ニュースの目

〜離婚と税金〜

不動産の分与にかかる思わぬ税金


(平成元年9月15日毎日新聞より)

課税知らずに財産分与――離婚・夫の主張支持

 前妻と離婚する際、2億2千万円余の不動産譲渡所得税が課せられるのを知らずに東京の一等地の土地、建物を財産分与した夫が、「財産分与は思い違いでしたことなので取り消したい」と前妻を相手に所有権移転登記の抹消を求めた民事訴訟の上告審判決が14日、最高裁第一小法廷で言い渡された。大内恒夫裁判長は「思い違いがなかったら分与をしなかった可能性がある」として請求を棄却した1、2審判決を破棄、東京高裁に審理のやり直しを命じた。
  訴えたのは東京都板橋区、元銀行員Aさん(52)。訴えられたのは新宿区、B子さん(50)。
 1、2審判決によると、AさんとB子さんは昭和59年11月、協議離婚した。この際、B子さんが「自宅に残って子供を育てたい」と言い出し、AさんはJR市ケ谷駅近くの宅地約700平方メートル(当時の時価約8億円)と建物をB子さんに財産分与する手続きを取った。
 ところがAさんは離婚後、譲渡所得税がかかることを知り、「財産分与は課税のないことが前提で、分与契約は錯誤に基づき無効」などとして、とりあえず建物だけの所有権移転登記の抹消を求めて提訴。1、2審とも「財産分与に伴う不動産譲渡が課税対象となるのは、判例上確定した解釈」とAさんの主張を退けていた。

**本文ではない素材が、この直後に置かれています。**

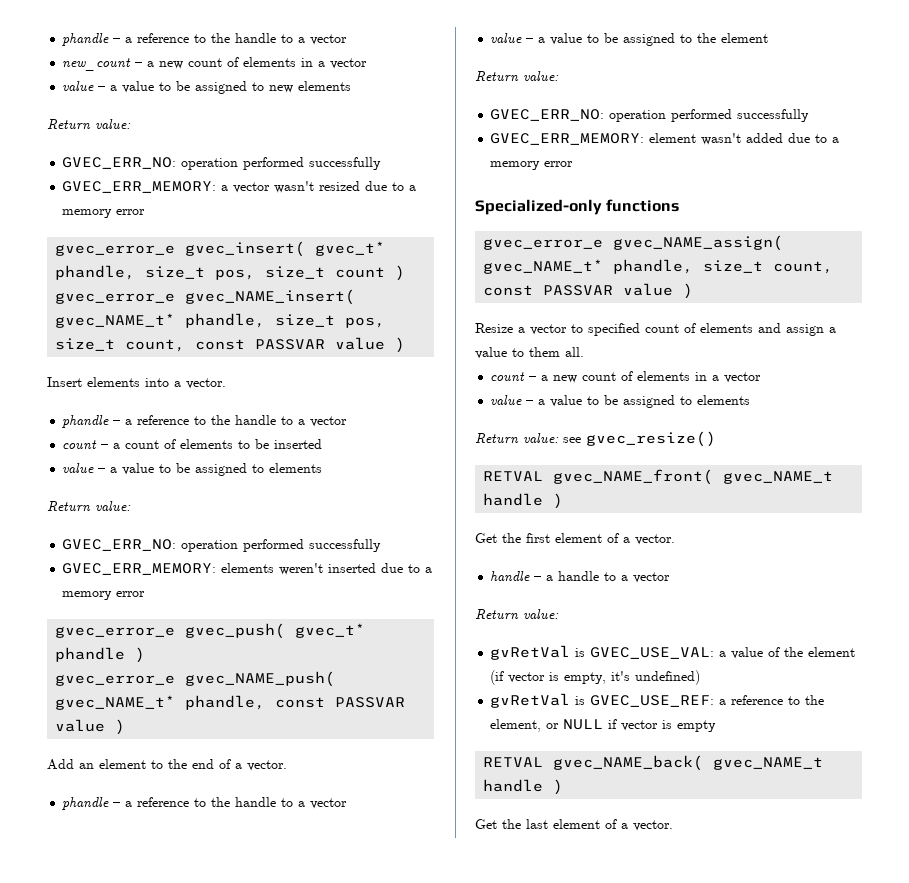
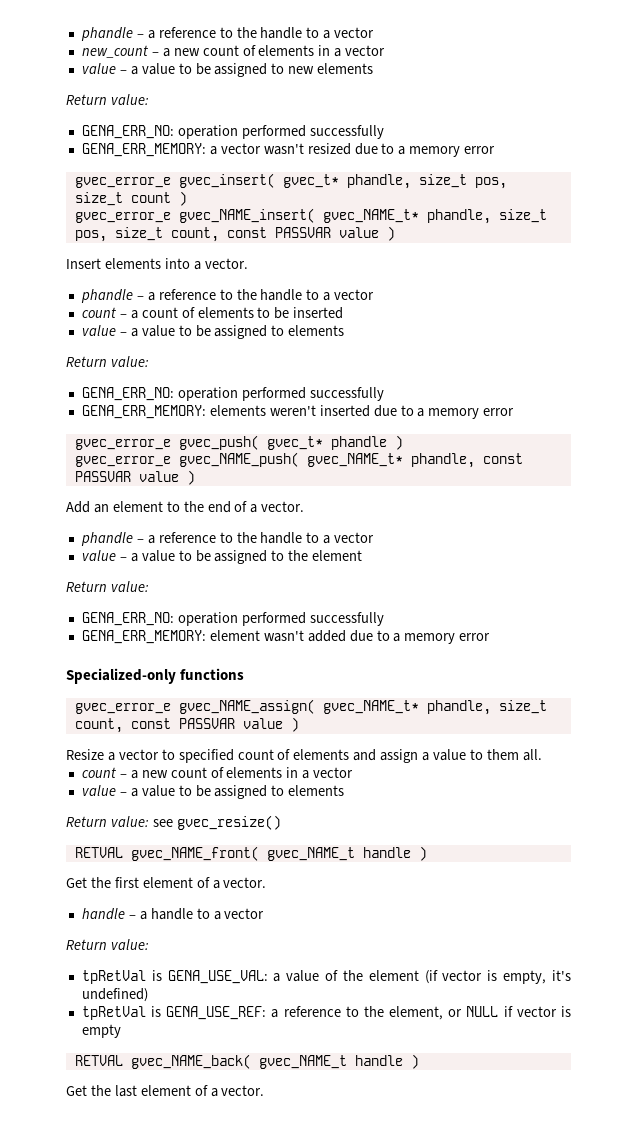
[62,157,382,170] [62,181,217,193] GVEC_ERR_NO: operation performed successfully // GVEC_ERR_MEMORY: -> [81,125,384,139] [81,143,206,157] GENA_ERR_NO: operation performed successfully // GENA_ERR_MEMORY:
[62,539,382,552] [62,563,217,575] GVEC_ERR_NO: operation performed successfully // GVEC_ERR_MEMORY: -> [81,387,384,401] [81,405,206,419] GENA_ERR_NO: operation performed successfully // GENA_ERR_MEMORY:
[490,109,810,122] [490,133,645,145] GVEC_ERR_NO: operation performed successfully // GVEC_ERR_MEMORY: -> [81,612,384,626] [81,630,206,644] GENA_ERR_NO: operation performed successfully // GENA_ERR_MEMORY:
[490,645,715,660] gvRetVal is GVEC_USE_VAL: -> [81,970,268,984] tpRetVal is GENA_USE_VAL:
[490,693,715,708] gvRetVal is GVEC_USE_REF: -> [81,1006,267,1020] tpRetVal is GENA_USE_REF:

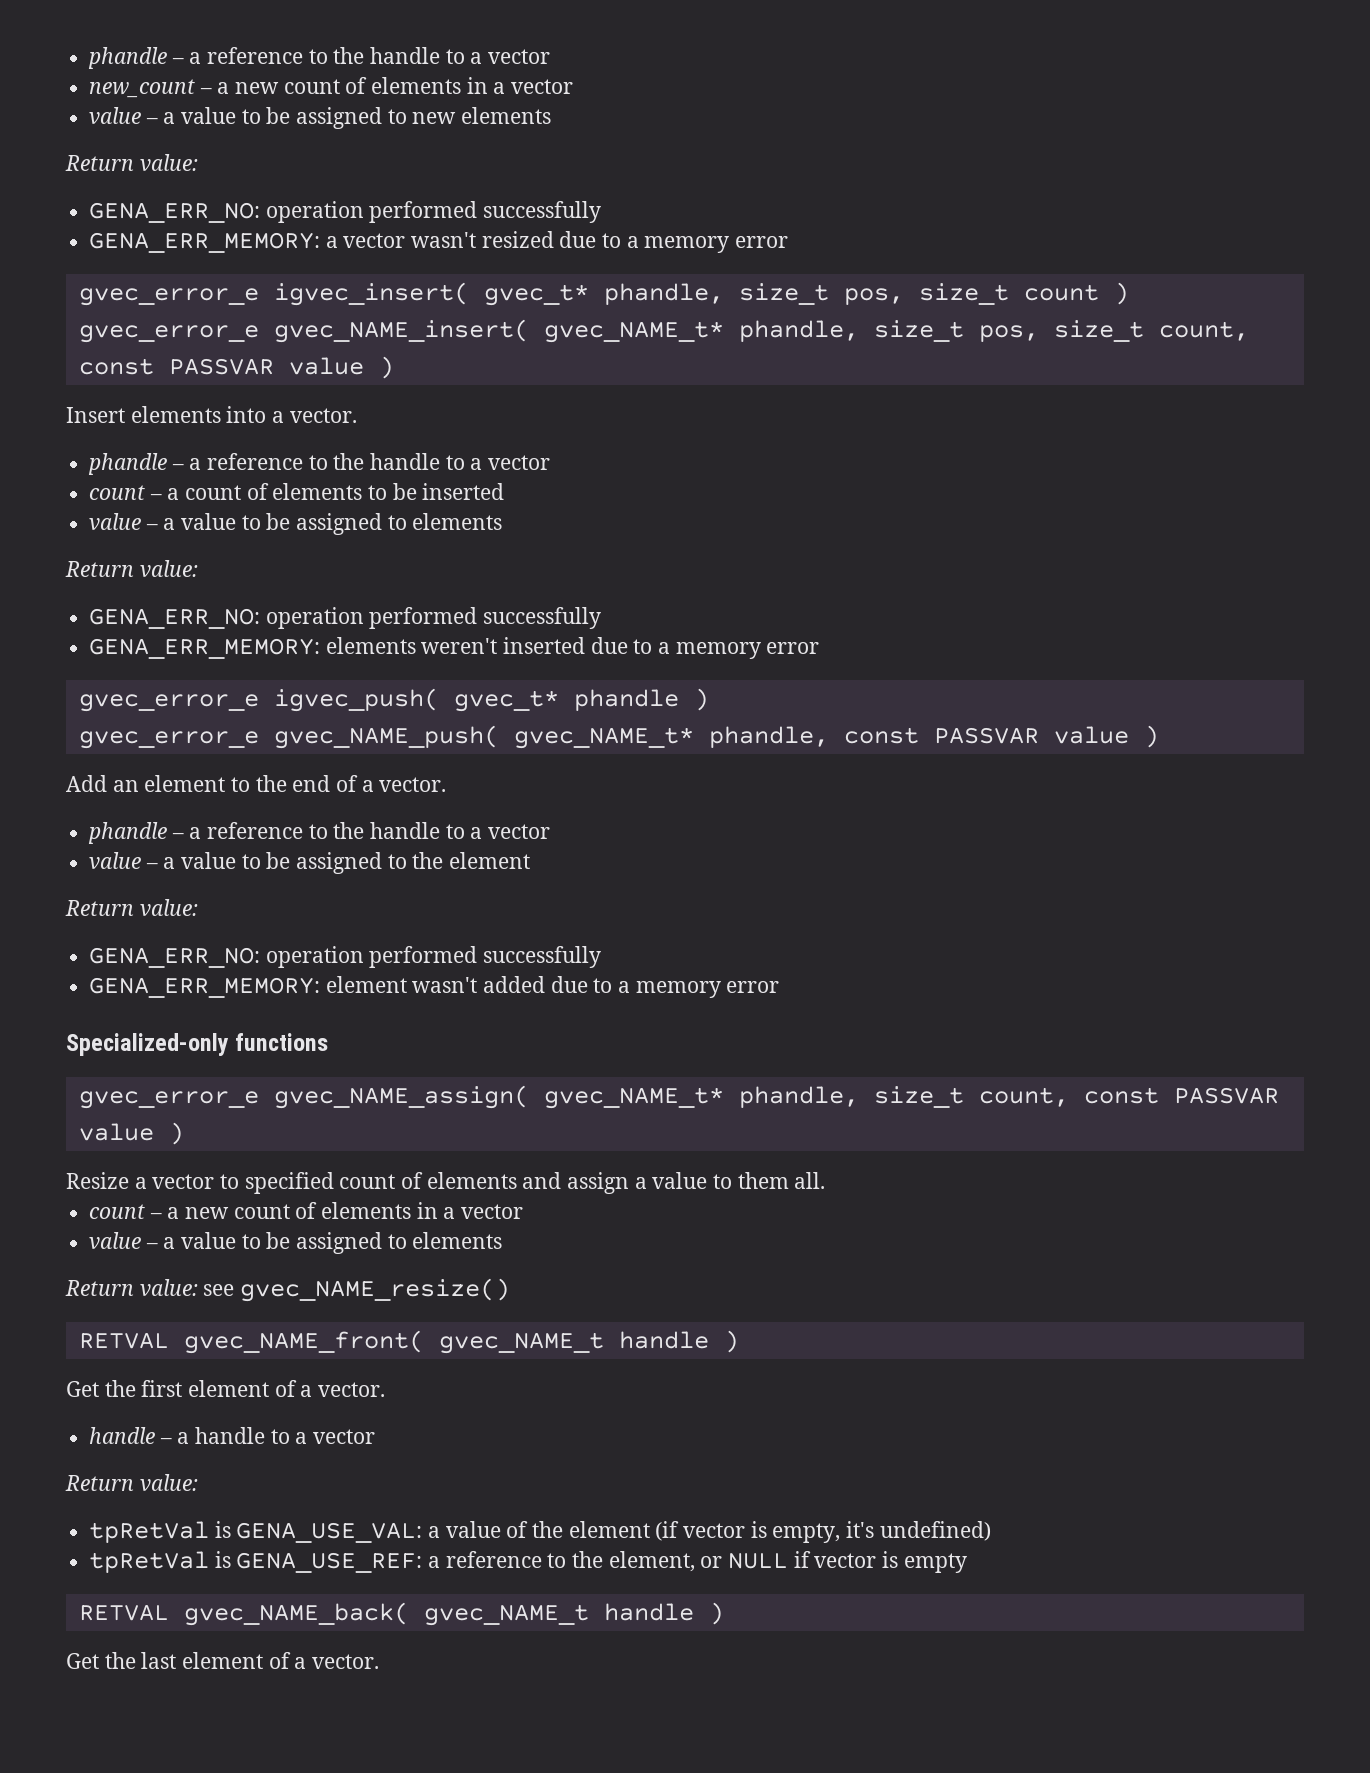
[178,173,275,188] gvec_insert( -> [273,282,469,306] igvec_insert(
[178,435,259,450] gvec_push( -> [273,688,439,712] igvec_push(
[176,815,281,830] gvec_resize() -> [240,1278,511,1302] gvec_NAME_resize()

  通常、離婚により相手方から財産をもらった場合、それが慰謝料としてであれ財産分与としてであれ、もらった側に贈与税がかかることはありません。この場合、もらったといっても相手側から贈与を受けたものではなく、相手方に対する給付請求権(慰謝料などの支払を求める権利)に基づく給付を受けたものと解されます。よって、通常はもらった側は贈与税を払う必要がないことになります(もっとも例外的に贈与税がかかる場合もあります。たとえば、 離婚による財産分与がその夫婦の協力によって得た財産の価額やその他すべての事情を考慮しても、なお多すぎる場合、その多すぎる部分には贈与税がかかります)。
 それでは離婚に際して財産をわたした側はどうでしょうか。わたした財産が現金や有価証券であればわたした側にも何も税金はかかりません。しかしご注意下さい。やりとりした財産が不動産であった場合、もらった側はそこそこの不動産取得税を納めるだけですみます。しかし、わたし た側は、その不動産の譲渡につき、相当の額の、ときにはきわめて高額の譲渡所得税を支払わなければならないのです。わたした側が税金を支払わなければならない理由は、一寸わかりにくい理屈ですが(昭50最高裁判例によれば、譲渡所得税は、資産の値上がりによる増加益を所得としてその資産が所有者から他に有償で移転する機会をとらえて課税する税金。たとえば財産分与としてなされた資産の譲渡は、分与義務の消滅という経済的利益を譲渡者に生ずるから、すなわち有償譲渡であり、課税すべきである、と解する)、いずれにせよ、課税を知らずに不動産を財産分与して離婚した場合には、あとで不動産をわたした側にしっかり税金がかかっていくことを注意しておくべきです。
 しかしこのニュースの例のように夫にはお金はないが妻に住んでいる家や土地をわたして協議離婚しようとする夫婦のケースにおいて、税金が障害になって妥当な財産分与が妨げられるのはおかしい、という意見も一方で少なくありません。それはともかくとして現実には上の取扱いがなされていますので注意する必要があります。